# 1982 Nissan Stanza Hatchback



## spirosentra (Mar 5, 2003)

What's the code for a 1982 Nissan Stanza Hatchback?

I can't find any info for a Stanza older than 1989. I just want to know what the chassis code is and what engine it has.

I doubt that there is any aftermarket support for an '82 Stanza, but I'd like to know what performance parts made for other cars might be compatible.


----------



## Hawkon (Dec 9, 2003)

spirosentra said:


> What's the code for a 1982 Nissan Stanza Hatchback?
> 
> I can't find any info for a Stanza older than 1989. I just want to know what the chassis code is and what engine it has.
> 
> I doubt that there is any aftermarket support for an '82 Stanza, but I'd like to know what performance parts made for other cars might be compatible.


is that a RWD? if it is, my guess it's a U11


----------



## [email protected] (Oct 29, 2003)

spirosentra said:


> What's the code for a 1982 Nissan Stanza Hatchback?
> 
> I can't find any info for a Stanza older than 1989. I just want to know what the chassis code is and what engine it has.
> 
> I doubt that there is any aftermarket support for an '82 Stanza, but I'd like to know what performance parts made for other cars might be compatible.


The chassis code is actually a T11. If you PM me with your VIN number I will let you know what your engine size. I will then look into any aftermarket parts that may be available.


----------



## Hawkon (Dec 9, 2003)

http://www.histomobile.com/1/Nissan/1980/Bluebird_910.htm?lan=1 maybe?

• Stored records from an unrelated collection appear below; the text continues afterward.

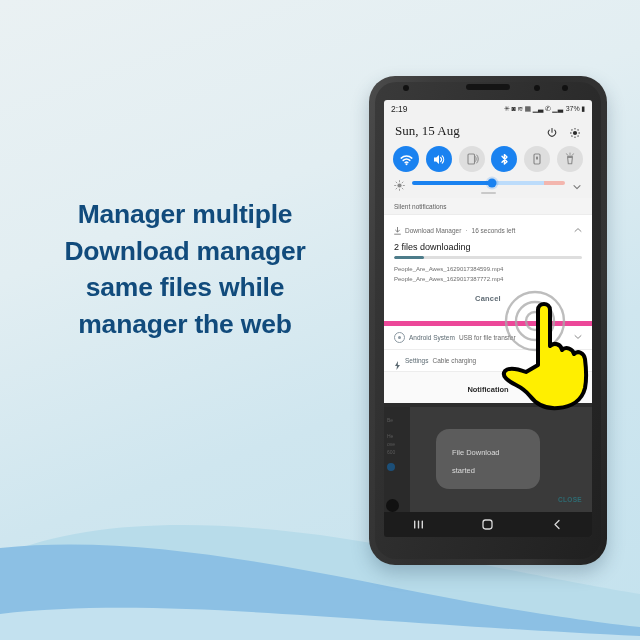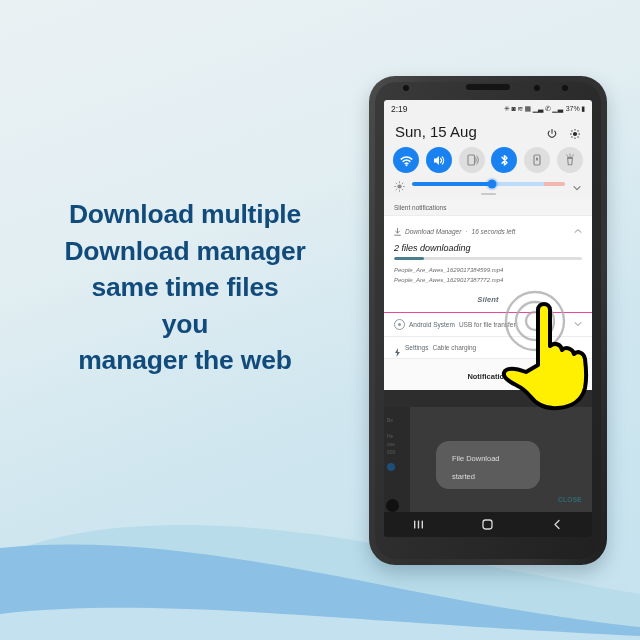--- a/index.html
+++ b/index.html
@@ -50,7 +50,7 @@
   .qpanel{background:#f2f2f2;padding:0 0 2px 0;}
   .qp-head{display:flex;align-items:center;justify-content:space-between;
     padding:6px 11px 3px 11px;}
-  .qp-date{font-size:15px;color:#1b1b1b;}
+  .qp-date{font-size:13px;color:#1b1b1b;font-family:Liberation Serif, serif;}
   .qp-head-icons{display:flex;align-items:center;gap:11px;}
   .qp-head-icons .ic{width:12px;height:12px;display:block;}
   .toggles{display:flex;justify-content:space-between;padding:4px 9px 2px 9px;}

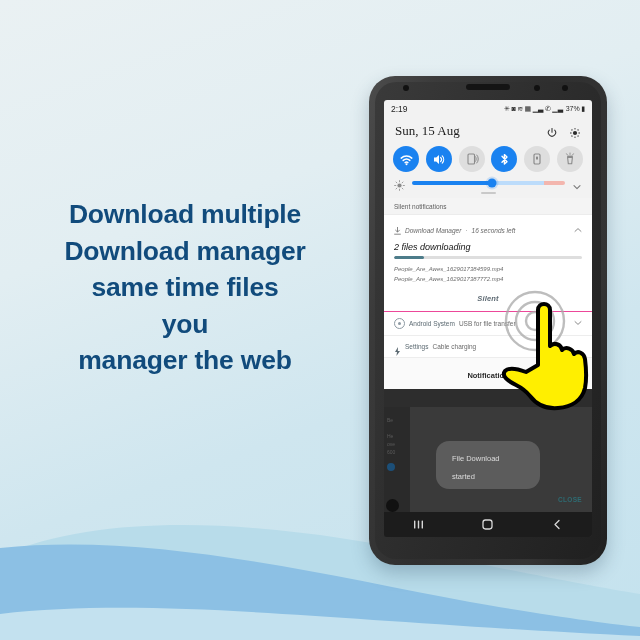--- a/index.html
+++ b/index.html
@@ -141,7 +141,7 @@
   </div>
 
   <div id="headline">
-    <span class="ln">Download multiple</span>
+    <span class="ln">Manager multiple</span>
     <span class="ln">Download manager</span>
     <span class="ln">same time files</span>
     <span class="ln">you</span>

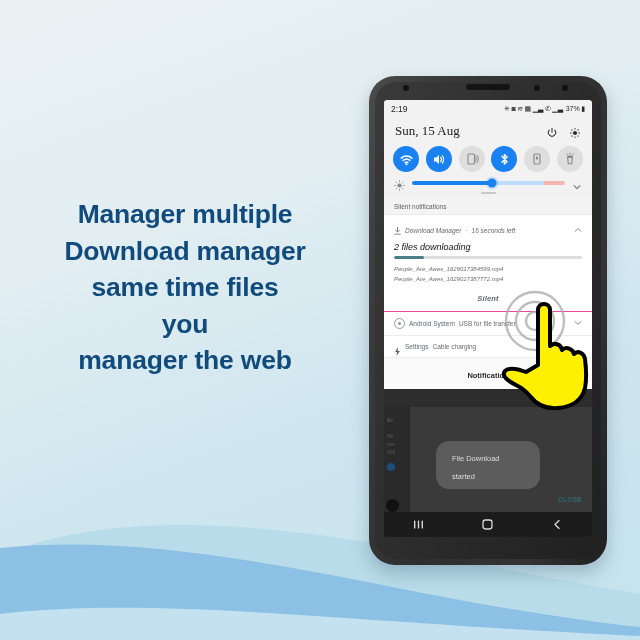--- a/index.html
+++ b/index.html
@@ -73,7 +73,7 @@
   .shade{background:#fafafa;}
   .silent{font-size:6.5px;color:#5d5d5d;padding:5px 10px 4px 10px;
     border-bottom:1px solid #ececec;background:#f4f4f4;}
-  .ncard{background:#fff;padding:6px 10px 5px 10px;border-bottom:1px solid #ec4899;font-style:italic;}
+  .ncard{background:#fff;padding:6px 10px 15px 10px;border-bottom:5px solid #ec4899;}
   .nrow{display:flex;align-items:center;gap:4px;}
   .napp{font-size:6.5px;color:#6a6a6a;}
   .nsep{font-size:6.5px;color:#9a9a9a;}

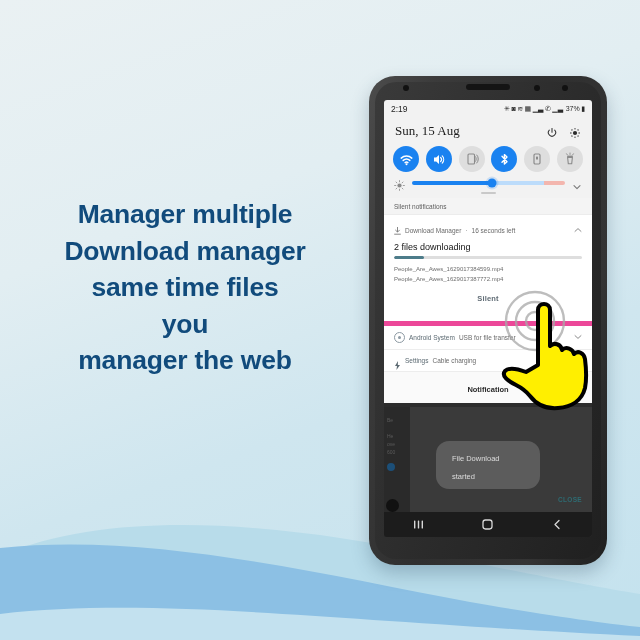--- a/index.html
+++ b/index.html
@@ -143,7 +143,7 @@
   <div id="headline">
     <span class="ln">Manager multiple</span>
     <span class="ln">Download manager</span>
-    <span class="ln">same time files</span>
+    <span class="ln">same files while</span>
     <span class="ln">you</span>
     <span class="ln">manager the web</span>
   </div>

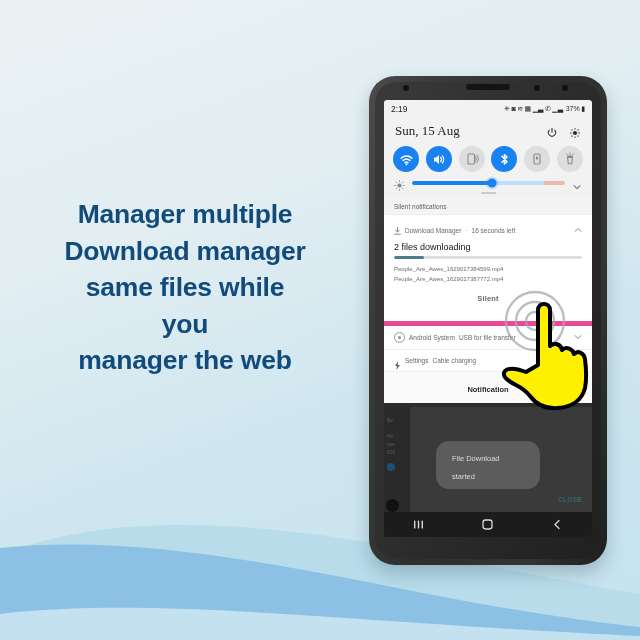--- a/index.html
+++ b/index.html
@@ -340,7 +340,7 @@
             <div class="fline">People_Are_Awes_1629017387772.mp4</div>
           </div>
           <div class="cancel-row">
-            <span class="cancel">Silent</span>
+            <span class="cancel">Cancel</span>
           </div>
         </div>
 

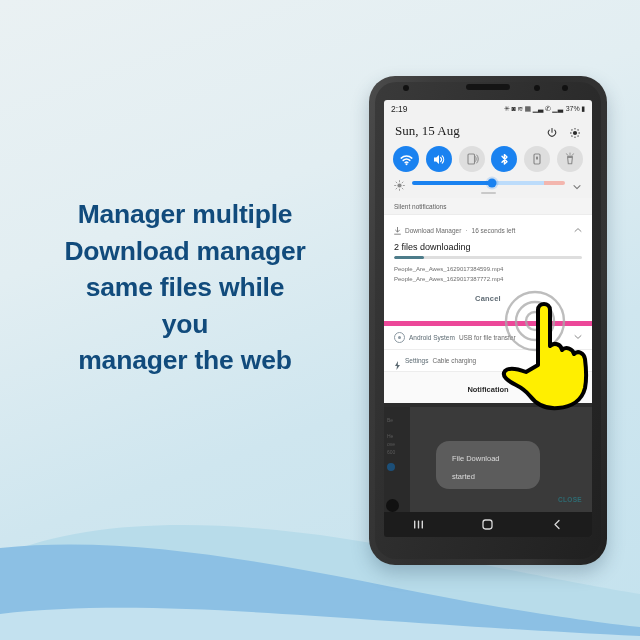--- a/index.html
+++ b/index.html
@@ -144,7 +144,6 @@
     <span class="ln">Manager multiple</span>
     <span class="ln">Download manager</span>
     <span class="ln">same files while</span>
-    <span class="ln">you</span>
     <span class="ln">manager the web</span>
   </div>
 

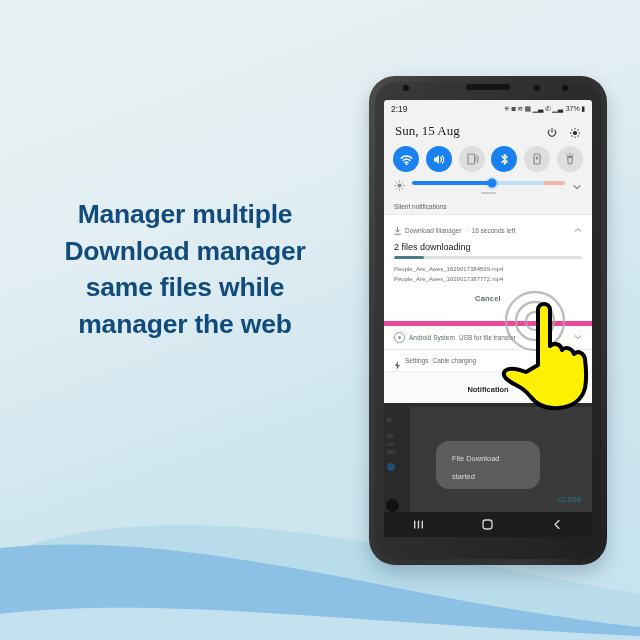--- a/index.html
+++ b/index.html
@@ -104,7 +104,7 @@
   .ghost{position:absolute;font-size:5px;color:#5a5a5a;white-space:nowrap;}
   .ghostdot{position:absolute;border-radius:50%;}
   .toast{position:absolute;left:50%;transform:translateX(-50%);bottom:48px;
-    background:rgba(120,120,120,.55);border-radius:13px;padding:6px 16px;}
+    background:rgba(120,120,120,.55);border-radius:13px;padding:12px 16px;}
   .toast span{font-size:7.5px;color:#dcdcdc;}
   .closebtn{position:absolute;right:10px;bottom:34px;font-size:6.5px;
     color:#2e6b72;font-weight:bold;letter-spacing:.3px;}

histomobile.com[url] got lots of info...
:)


----------



## KA24Tech (Feb 2, 2004)

I think most of the old USDM Datsun/Nissan T11s had a CA20S, the carbed 2.0L 4 cyl. 
Jen could confirm this with your VIN though.

Troy


----------



## [email protected] (Oct 29, 2003)

I sure can...feel free to let me know if I can help you guys out with any dealer type questions!


----------



## spirosentra (Mar 5, 2003)

[email protected] said:


> I sure can...feel free to let me know if I can help you guys out with any dealer type questions!


I'll try to get the VIN for you. The car belongs to a friend. I drive a b15 Sentra.


----------